Я прошёл мимо них, не вмешиваясь. Эту формулу Прокопенко уже отдавал — и Захарову в августе, и мне ещё раньше у крыла семёрки. Сейчас она шла дальше, по цепочке, к молодому, который её во второй раз слушал и помнил наизусть. Через год, может, Захаров скажет её другому молодому. Так оно и работало.
Второго сентября в обед под навесом столовой Дуся разлила мне кашу не глядя. Поставила миску. На верёвке у её фартука — две мухи, головой вниз.
Я достал кисет Степана Осиповича. В нём оставалось на ещё одну, может, две самокрутки — табак с южной травкой, что я уже узнавал по запаху не открывая. Бумажку положил на ладонь. Бумажка легла ровно, не поплыла. Скрутил в одно движение — пальцы привыкли, делали без меня. Дым пошёл со следом сладкого, того самого. Я знал, какого.

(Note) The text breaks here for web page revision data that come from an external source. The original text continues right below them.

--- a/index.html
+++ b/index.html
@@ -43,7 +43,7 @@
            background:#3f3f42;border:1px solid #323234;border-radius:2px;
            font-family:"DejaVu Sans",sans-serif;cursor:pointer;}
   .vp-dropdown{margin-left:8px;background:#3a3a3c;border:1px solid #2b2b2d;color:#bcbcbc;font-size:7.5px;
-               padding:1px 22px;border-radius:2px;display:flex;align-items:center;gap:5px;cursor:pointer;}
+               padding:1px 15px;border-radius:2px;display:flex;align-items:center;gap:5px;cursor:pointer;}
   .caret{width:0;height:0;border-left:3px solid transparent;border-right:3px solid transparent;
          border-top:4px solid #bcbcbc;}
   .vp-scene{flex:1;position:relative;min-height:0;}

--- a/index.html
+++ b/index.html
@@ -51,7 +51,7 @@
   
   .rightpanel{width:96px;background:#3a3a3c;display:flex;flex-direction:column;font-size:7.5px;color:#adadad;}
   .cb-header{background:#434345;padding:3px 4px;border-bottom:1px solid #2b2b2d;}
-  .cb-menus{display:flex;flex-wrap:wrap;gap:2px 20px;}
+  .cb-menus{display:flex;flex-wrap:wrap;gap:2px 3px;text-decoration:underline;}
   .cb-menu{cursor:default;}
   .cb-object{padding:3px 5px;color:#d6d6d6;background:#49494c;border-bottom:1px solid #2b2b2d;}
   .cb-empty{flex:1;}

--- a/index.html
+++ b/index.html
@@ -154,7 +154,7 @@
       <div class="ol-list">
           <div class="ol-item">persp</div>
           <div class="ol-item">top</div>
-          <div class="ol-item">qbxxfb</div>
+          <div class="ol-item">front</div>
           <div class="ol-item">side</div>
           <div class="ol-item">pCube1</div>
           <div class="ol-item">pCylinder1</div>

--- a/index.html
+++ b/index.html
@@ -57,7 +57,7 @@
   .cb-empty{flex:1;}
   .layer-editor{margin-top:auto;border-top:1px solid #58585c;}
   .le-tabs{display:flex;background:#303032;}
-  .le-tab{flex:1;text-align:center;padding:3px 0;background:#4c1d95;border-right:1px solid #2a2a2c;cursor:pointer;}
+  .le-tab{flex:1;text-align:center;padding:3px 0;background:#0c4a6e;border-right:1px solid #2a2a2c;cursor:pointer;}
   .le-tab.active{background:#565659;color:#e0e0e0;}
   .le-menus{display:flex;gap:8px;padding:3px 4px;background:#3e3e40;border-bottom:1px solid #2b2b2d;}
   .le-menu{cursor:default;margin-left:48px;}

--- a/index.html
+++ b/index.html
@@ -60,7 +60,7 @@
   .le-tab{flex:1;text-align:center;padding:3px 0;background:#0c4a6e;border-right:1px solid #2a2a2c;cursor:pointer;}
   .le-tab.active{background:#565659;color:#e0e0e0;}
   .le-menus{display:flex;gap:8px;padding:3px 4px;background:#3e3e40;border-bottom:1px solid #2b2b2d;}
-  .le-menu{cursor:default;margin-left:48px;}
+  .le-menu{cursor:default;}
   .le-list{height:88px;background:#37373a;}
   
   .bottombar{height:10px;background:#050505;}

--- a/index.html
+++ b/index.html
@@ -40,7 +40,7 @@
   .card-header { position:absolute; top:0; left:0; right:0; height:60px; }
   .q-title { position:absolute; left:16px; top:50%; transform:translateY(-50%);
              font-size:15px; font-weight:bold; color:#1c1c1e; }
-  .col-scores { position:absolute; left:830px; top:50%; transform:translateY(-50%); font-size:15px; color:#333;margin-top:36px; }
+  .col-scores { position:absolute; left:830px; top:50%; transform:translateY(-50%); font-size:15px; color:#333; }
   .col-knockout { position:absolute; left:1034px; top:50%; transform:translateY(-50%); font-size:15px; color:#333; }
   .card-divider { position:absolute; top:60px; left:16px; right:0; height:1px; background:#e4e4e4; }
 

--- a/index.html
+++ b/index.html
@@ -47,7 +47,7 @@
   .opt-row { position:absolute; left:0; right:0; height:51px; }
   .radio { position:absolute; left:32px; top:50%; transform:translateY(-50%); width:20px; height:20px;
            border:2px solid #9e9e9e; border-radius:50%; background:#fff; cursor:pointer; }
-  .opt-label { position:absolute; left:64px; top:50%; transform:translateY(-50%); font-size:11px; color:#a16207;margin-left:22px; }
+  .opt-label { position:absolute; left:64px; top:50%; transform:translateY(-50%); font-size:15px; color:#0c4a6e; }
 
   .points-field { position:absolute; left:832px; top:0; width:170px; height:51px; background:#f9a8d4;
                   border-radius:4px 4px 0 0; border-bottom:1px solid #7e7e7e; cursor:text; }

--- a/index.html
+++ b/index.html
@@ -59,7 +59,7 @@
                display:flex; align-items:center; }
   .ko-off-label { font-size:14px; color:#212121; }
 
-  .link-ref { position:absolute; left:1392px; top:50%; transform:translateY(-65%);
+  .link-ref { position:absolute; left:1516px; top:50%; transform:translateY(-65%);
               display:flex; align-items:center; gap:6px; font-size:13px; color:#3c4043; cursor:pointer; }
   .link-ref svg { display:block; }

Дуся прошла мимо с ведром, глянула на кисет, отвела глаза. Ничего не сказала.
Третьего сентября вечером я открыл планшет Соколова.
Не свой — соколовский, тот самый, что я взял в санбате после переноса. Внутри было всегда: карта, план аэродрома, пара карандашей, лётная книжка, и — пачка старых писем. Перевязанная серой нитью. Письма от семьи: от матери, от Тани, от отца (одно). Я их перечитал в первые дни в полку, потом не открывал почти два месяца.
Я развязал нить.
Письма от матери — штук пять или шесть, тонкая бумага, мелкий ровный почерк. Одно — март сорок первого. Я взял его наугад, не выбирая. Развернул.
«Алёша. Получили от тебя в прошлую субботу. Спасибо. У нас всё по-старому. Корова отелилась, Зорька, думали — потеряем, но Степаныч помог, теленок здоровый, рыжий, вылитый отец. Сама лежу четвёртый день — язва опять, ничего страшного, бывало хуже. Котелок медный, что у нас был большой, лопнул на сварке, отец говорит — починит, но пока кашу варим в маленьком. Таня хорошо учится, пишет тебе сама. Отец из кузницы приходит поздно, всё руки в копоти, всё ругается на учеников. Будь, сынок, осторожен. Береги себя. Мама.»